Will sell entire 1st grade for $20.00ppd

Grade 2
Abeka Language 2 Seatwork Text Current Edition w/ Answer Key $10.00
MCP Mathematics B Current Edition $10.00 sold
MCP Mathematics B Teacher's Edition $10.00 (has a little wear) sold
Robinson Crusoe Reader $3.00
Christian Liberty Nature Reader 2 $2.00
CLP Building Spelling Skills Current Edition w/Answer Key $3.00
(Writing on pages 8-16)
CLP Writing with Prayer w/guidelines for teaching handwriting &
writing pad $4.00
CLP Adventures in Phonics Level C $5.00 pending
CLP Adventures in Phonics Level C Teacher's Manual $2.00 pending
CLP Our Nation Under God w/test packet & teacher's manual $5.00
CLP God's Wonderful Works w/test packet & teacher's manual $7.50
Abeka Health, Safety, and Manners (1996) w/teacher's edition $7.50
Brighter Child Daily Learning Drills $4.00

Grade 3
CLP Studying God's Work Teacher's Manual $1.50


----------



## [email protected] (Jul 5, 2007)

I was wondering if the MCP Math books are still available?
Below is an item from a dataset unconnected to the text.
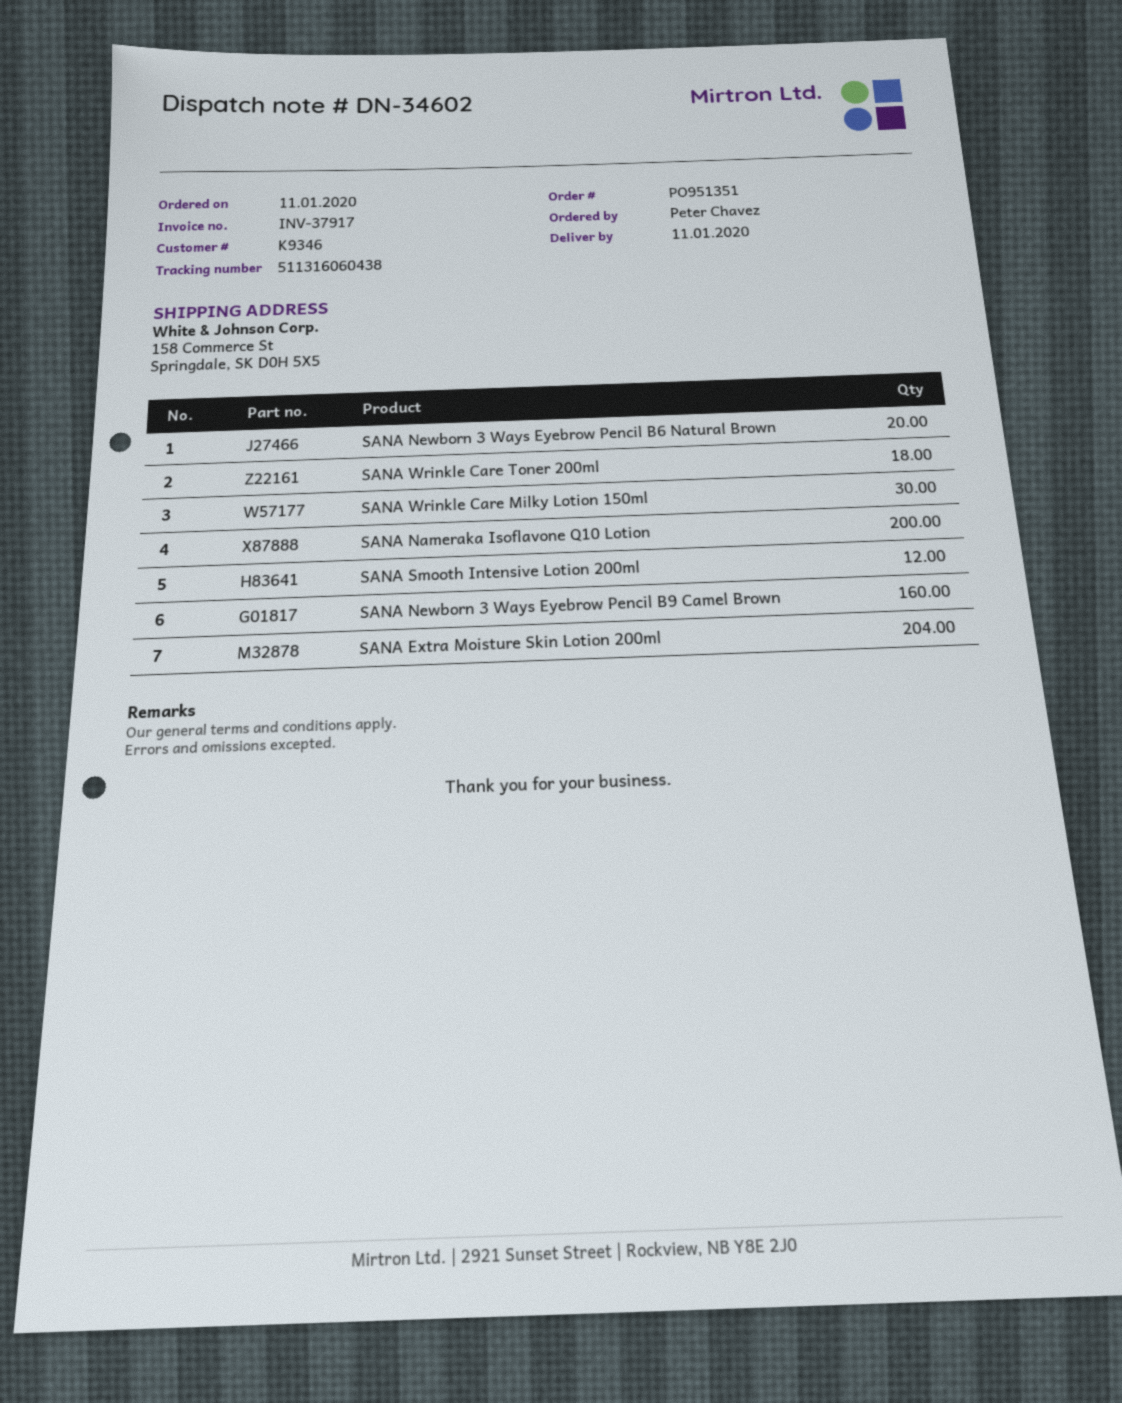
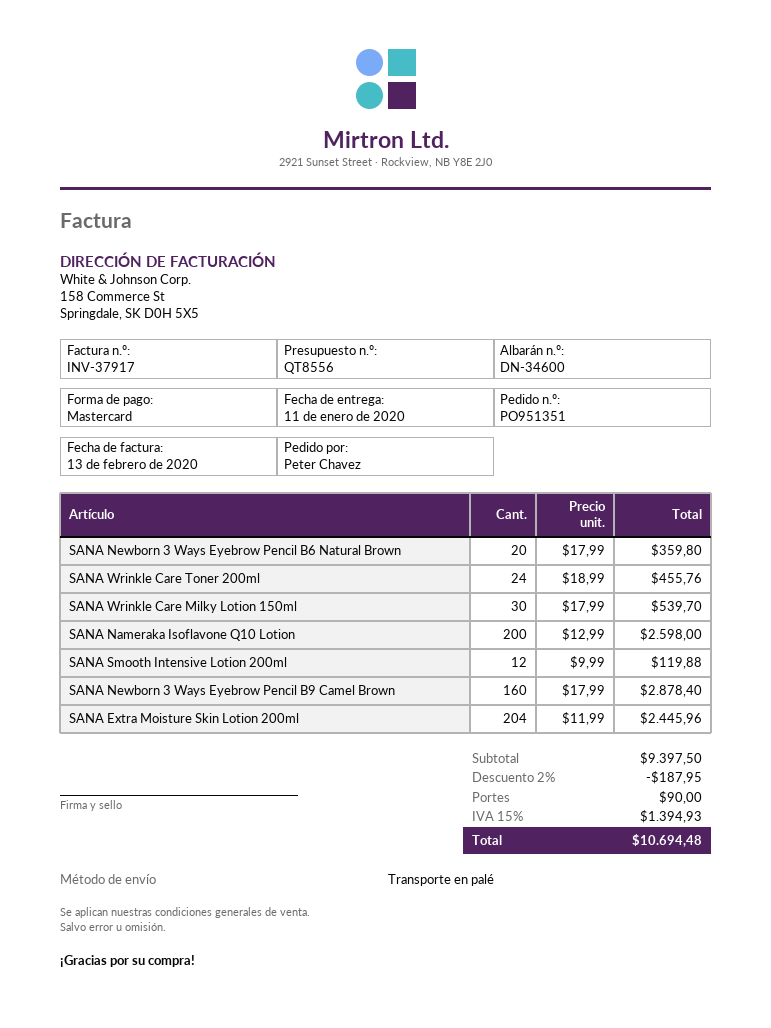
delivery note number: DN-34602 -> DN-34600
SANA Wrinkle Care Toner 200ml: 18 -> 24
I hope they are. Thank you


----------



## Cashs Cowgirl (Jan 26, 2006)

I'd like the homeschool field trips book please! 70791 is my zip code Thanks!


----------



## rainedaze (Sep 7, 2004)

[email protected], 

Please let me know if you wanted all three MCP math books and your zip code. I will get you the shipping then.

Thank you,
Heather


----------



## [email protected] (Jul 5, 2007)

I would like all three of the mcp math books. My zip code is 05470. Thanks


----------



## rainedaze (Sep 7, 2004)

[email protected],

I sent you a pm this weekend with payment information and shipping charges.

Thank you,
Heather


----------



## deafgoatlady (Sep 5, 2007)

I was wondering do u still have CLP Adventures in Phonics - Level B teacher's manual $2.00 AND CLP Adventures in Phonics Level C $5.00
CLP Adventures in Phonics Level C Teacher's Manual $2.00
??? Let me know. Thanks..


----------



## rainedaze (Sep 7, 2004)

deafgoatlady,

Yes I do still have these books available. If you would like to send me your zip code I can figure out the shipping charges.

Thanks, Heather


----------



## deafgoatlady (Sep 5, 2007)

thanks.. 63028


----------



## rainedaze (Sep 7, 2004)

updated 11/01


----------



## [email protected] (Jul 5, 2007)

I recieved my books today so I just wanted let you know they got here okay and say Thank you.


----------



## heather (May 13, 2002)

I sent you a pm


----------